While we're at it, lets make one for the title field too that automatically links its title in a headline. We'll use a custom name "title-link" for this one, to clarify what it does:

/site/templates/fields/short/title-link.php

<?php
// render a linked title
echo "<a href='$page->url'><h2>$page->title</h2></a>";

From your main template file, you might render a list of summarized child pages like this:

<?php
foreach($page->children as $child) {
  echo $child->render('title', 'short/title-link');
  echo $child->render('images', 'short/');
  echo $child->render('body', 'short/');
}

Taking it further

We might want to reuse that block of code above in multiple templates. You could just setup a children.php render file:

/site/templates/fields/children.php

<?php
foreach($value as $child) {
  echo $child->render('title', 'short/title-link');
  echo $child->render('images', 'short/');
  echo $child->render('body', 'short/');
}

Now anytime you need to render a list of child pages anywhere in your site, you can just do this:

echo $page->render('children'); 

There’s also $page->renderValue()

Before we wrap up this section of the post, I also wanted to mention the $page->renderValue() method, which lets you render a value that you supply, using whatever field template you want. For example, lets say that I want to render search results on in my /site/templates/search.php template file. I want to use the same output that we have for that children.php block above. Here's how you can do that:

$results = $pages->find("body%=some text");
echo $page->renderValue($results, 'children'); 

The renderValue() works much the same way as the render() method except that it operates on a value that you give it, rather than pulling a value from the page. Because it doesn't know what field it corresponds to, you always have to specify what field template you want it to use.
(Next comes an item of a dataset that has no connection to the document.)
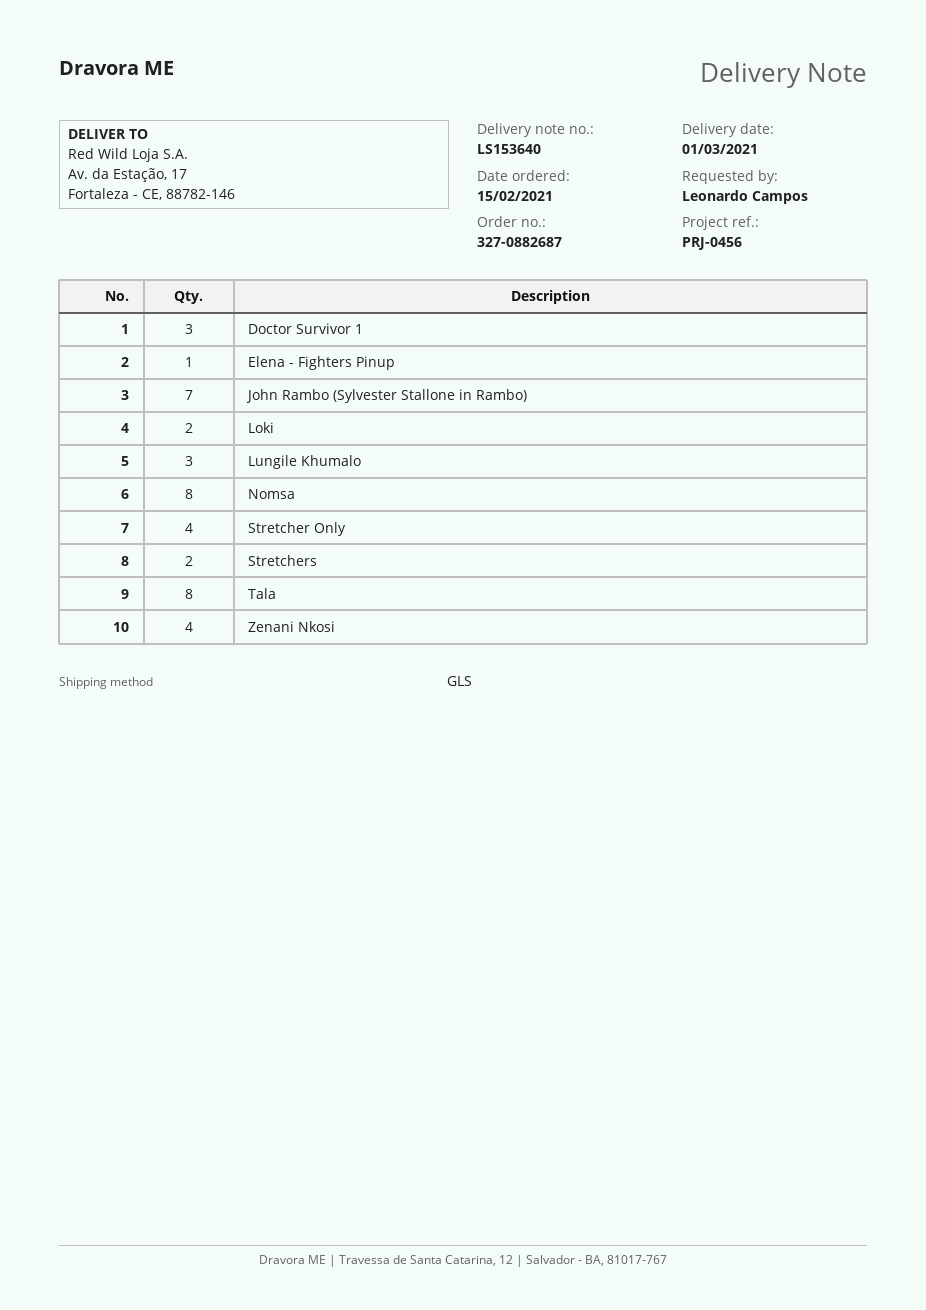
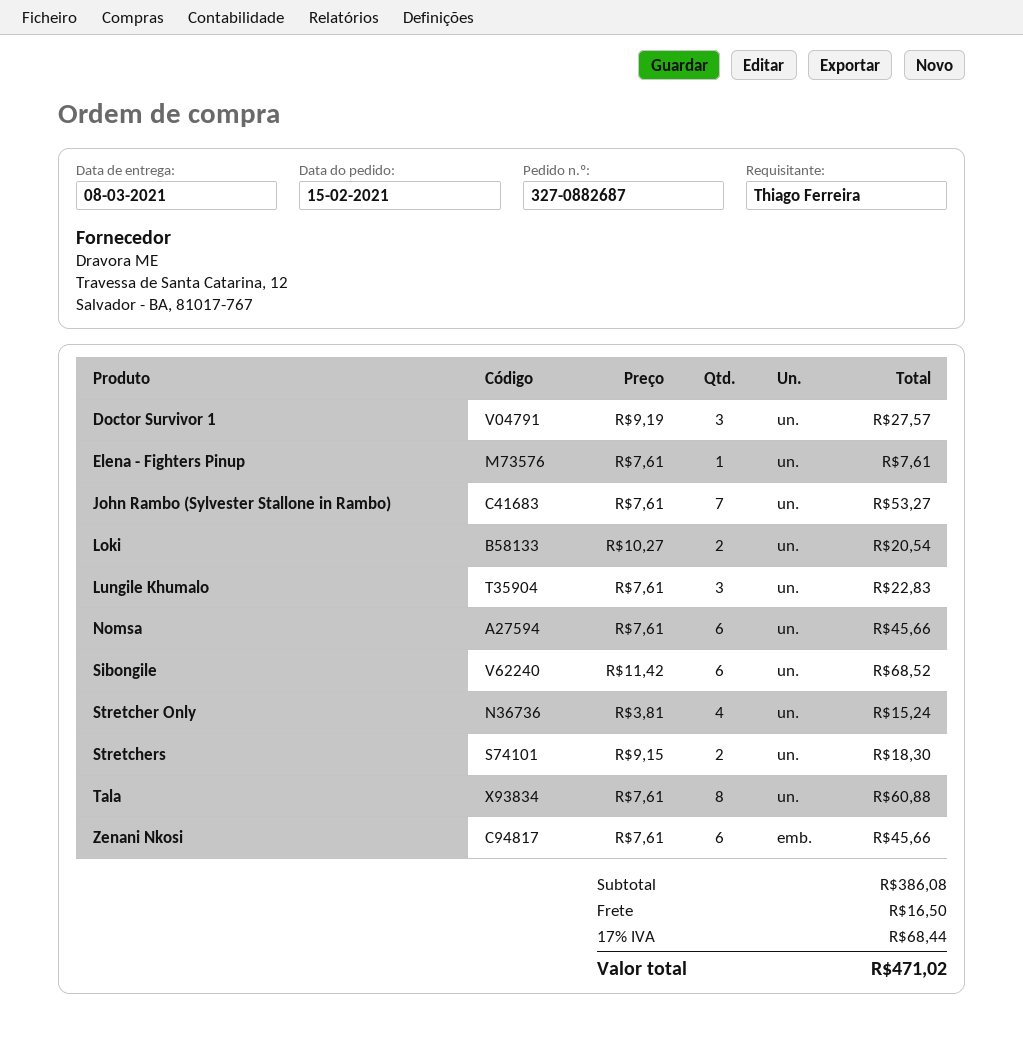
delivery date: 2021-03-01 -> 2021-03-08
ordered by: Leonardo Campos -> Thiago Ferreira
Nomsa: 8 -> 6
Zenani Nkosi: 4 -> 6
Sibongile: none -> 6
In summary, field render templates do a good job of separating field-specific output and markup from other application logic. Of course, there are many ways to do this in ProcessWire, so consider field render templates just one more tool available for when the need suits it. Hope that you all have a great weekend and week ahead. For more, be sure to read the ProcessWire weekly.

Comments

  • Adrian

    Adrian

    • 3 years ago
    • 30
    Hey Ryan,

    Looks like some great additions to field rendering.
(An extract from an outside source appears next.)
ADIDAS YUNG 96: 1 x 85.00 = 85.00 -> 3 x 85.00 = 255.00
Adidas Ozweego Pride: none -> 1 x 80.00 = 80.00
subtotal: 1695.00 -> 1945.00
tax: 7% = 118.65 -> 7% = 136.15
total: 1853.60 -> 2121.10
    Have thought about making the Tags File Compiler work with these virtual fields, so that instead of: echo $page->render('children');

    you could also do something like: {page._children_}

    I think that would be very handy for those users who like the direct output approach and like using a templating system rather than php tags sprinkled throughout their html.

  • Bernhard

    Bernhard

    • 3 years ago
    • 40
    hi yannick,
    i also needed this possibility and found a simple solution! you can adjust the path like this:
    put something like this in your _init.php or config.php

    $config->paths->fieldTemplates = $config->paths->templates . 'your/custom/directory/fields/';

  • Mike Rockett

    Mike Rockett

    • 3 years ago
    • 10
    Another great update! Haven't toyed with field rendering yet, but certainly looks like I should now, especially with these updates. Very interested in how Composer will be integrating a little more with the system. Presently, I'm writing Jumplinks with it's own autoloader, and SimpleForms comes with Composer packages.
  • Yannick Albert

    Yannick Albert

    • 3 years ago
    • 10
    While it's so much fun to work with these new handy render method, is it somehow possible to "break out" of the default fields/ folder?
    • Yannick Albert

      Yannick Albert

      • 3 years ago
      • 00
      Btw, $child->render('images', 'short/') makes no sense, as it renders only one image $value->first()->width(200) ;)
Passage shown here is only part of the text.